Monday, April 02, 2007

Chain reaction

These adventures in knee recovery are becoming really boring. I need to find something else to write about ... anything ... maybe tomorrow.

I went to visit a physical therapist for the first time today. She had some interesting theories about the origin of my knee pain - including a misaligned hip and an atrophied VMO quad muscle. She gave credence to my posthole overextension theory, but emphasized that weak leg muscles won't support shock on a weakened knee. This injury has been building up since the dawn of my bicycling, she theorized, since I first sat down on a bicycle seat that I never bothered to measure on a bicycle I never bothered to check to make sure fit. I just bought these things online. A bicycle is a bicycle, right? Right? They're not precision instruments so specialized for body types that the slightest diversion leads to a chain reaction of deterioration and degeneration that can not be recovered? Right?

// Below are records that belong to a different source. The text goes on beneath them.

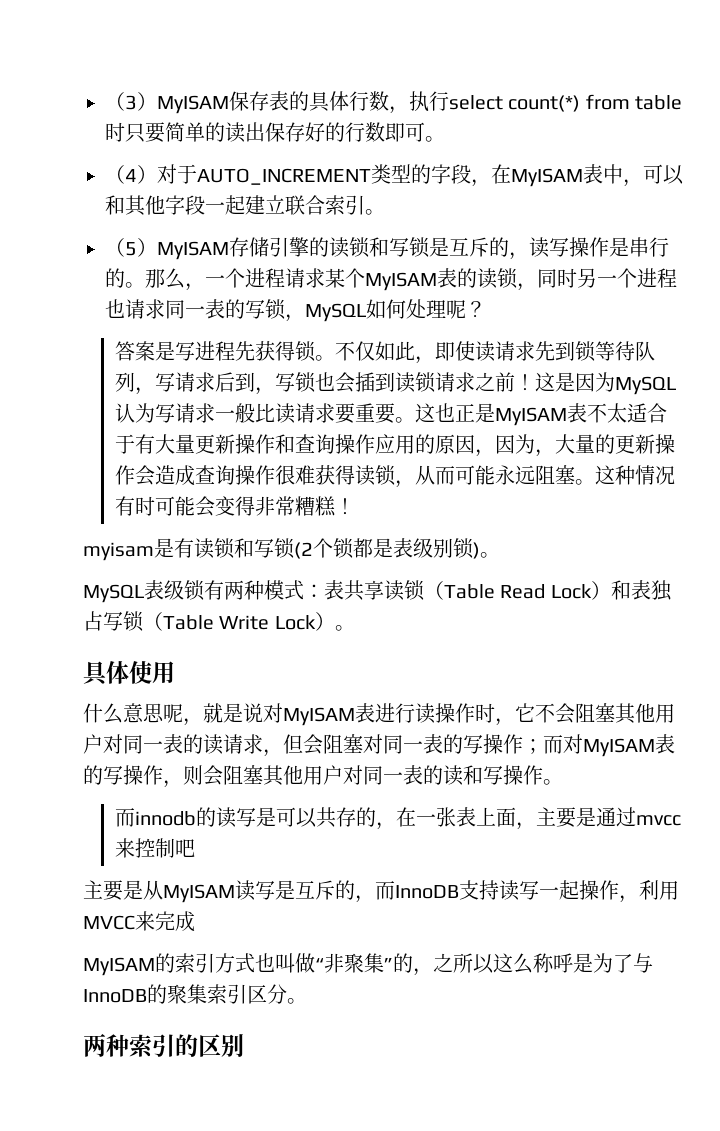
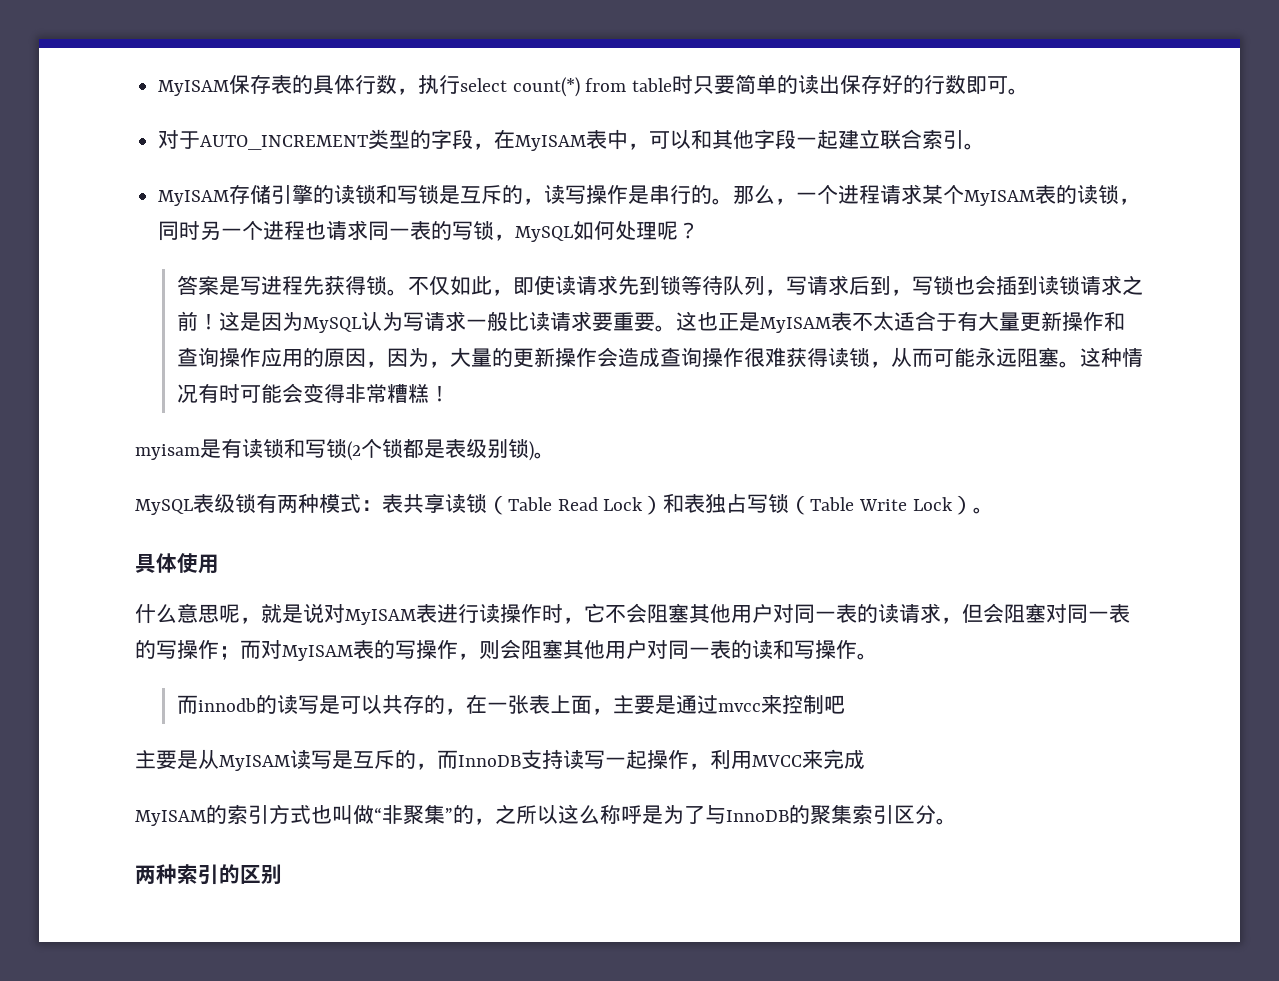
- （3）MyISAM保存表的具体行数，执行select count(*) from table时只要简单的读出保存好的行数即可。
+ MyISAM保存表的具体行数，执行select count(*) from table时只要简单的读出保存好的行数即可。
- （4）对于AUTO_INCREMENT类型的字段，在MyISAM表中，可以和其他字段一起建立联合索引。
+ 对于AUTO_INCREMENT类型的字段，在MyISAM表中，可以和其他字段一起建立联合索引。
- （5）MyISAM存储引擎的读锁和写锁是互斥的，读写操作是串行的。
+ MyISAM存储引擎的读锁和写锁是互斥的，读写操作是串行的。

So now I'm doing my prescribed stretching/ITB band strengthening exercises and staring in bewilderment at my bikes. Did they really betray me? I liked it so much better when I was the idiot that injured myself.

And the bigger question ... if I do recover from all of this, can I trust them? How can I really know that it's not just going to start all over again? Will every mile I pedal be another notch in my inevitable decay? Is there a way to get my bicycles ... you know ... tested for this?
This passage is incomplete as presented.